* TASK INSTRUCTIONS
Go through the data below and transcribe it exactly. Omit the images.

(Data entries)
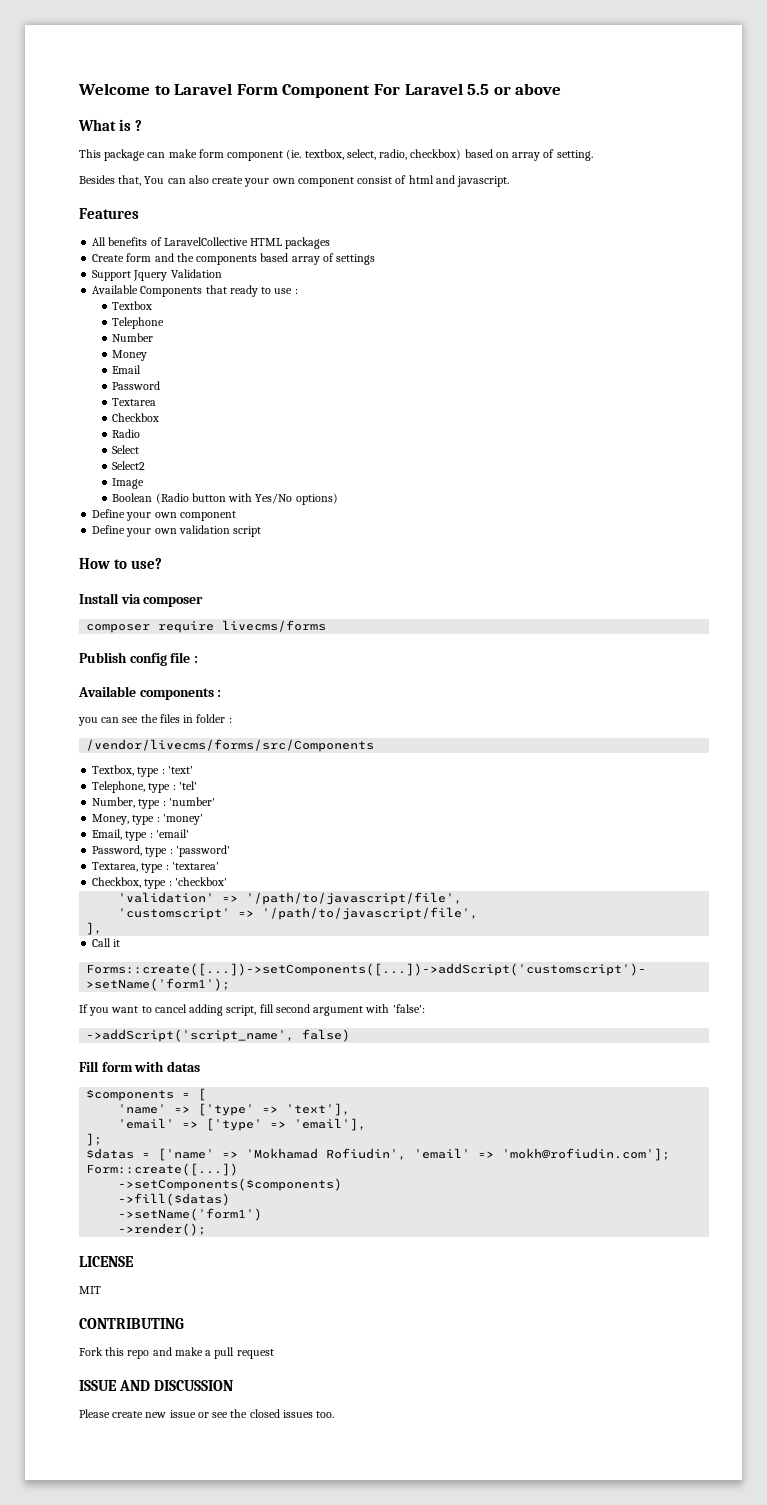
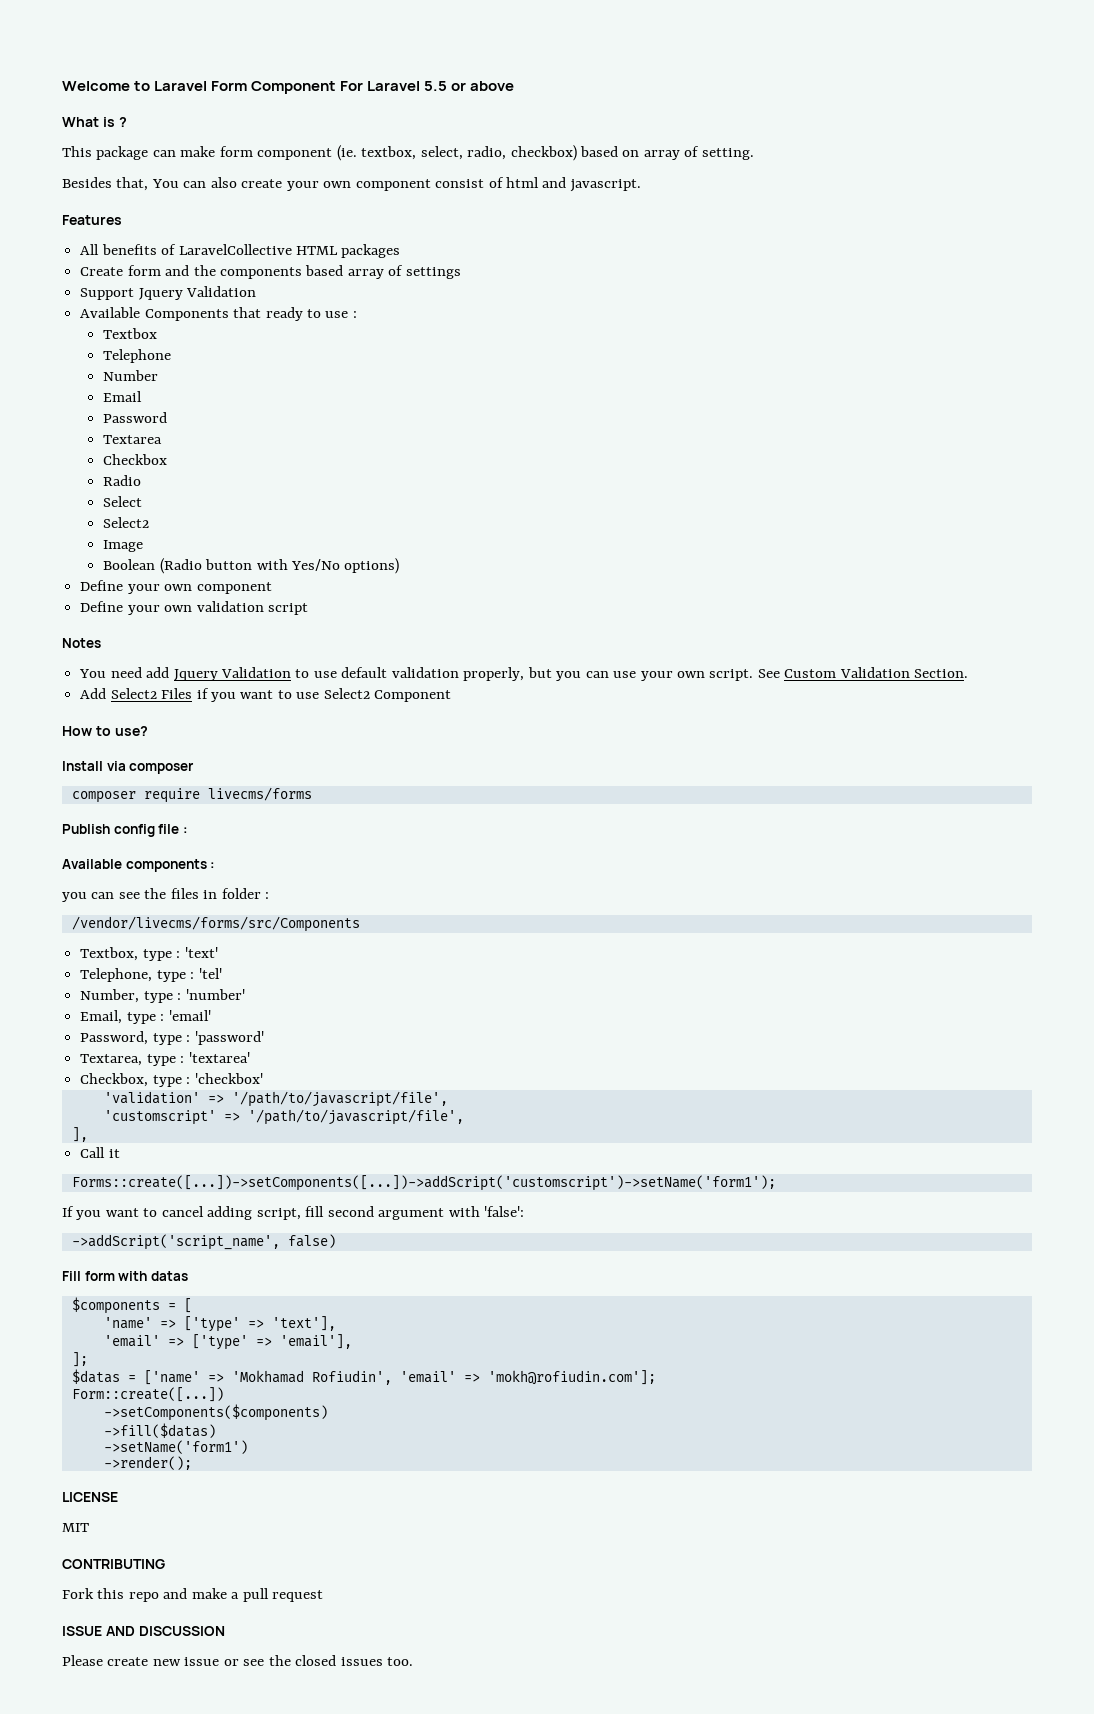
- Money
+ Notes
+ You need add Jquery Validation to use default validation properly, but you can use your own script. See Custom Validation Section.
+ Add Select2 Files if you want to use Select2 Component
- Money, type : 'money'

* RESULT OF THIS EXERCISE
- Money
+ Notes
+ You need add Jquery Validation to use default validation properly, but you can use your own script. See Custom Validation Section.
+ Add Select2 Files if you want to use Select2 Component
- Money, type : 'money'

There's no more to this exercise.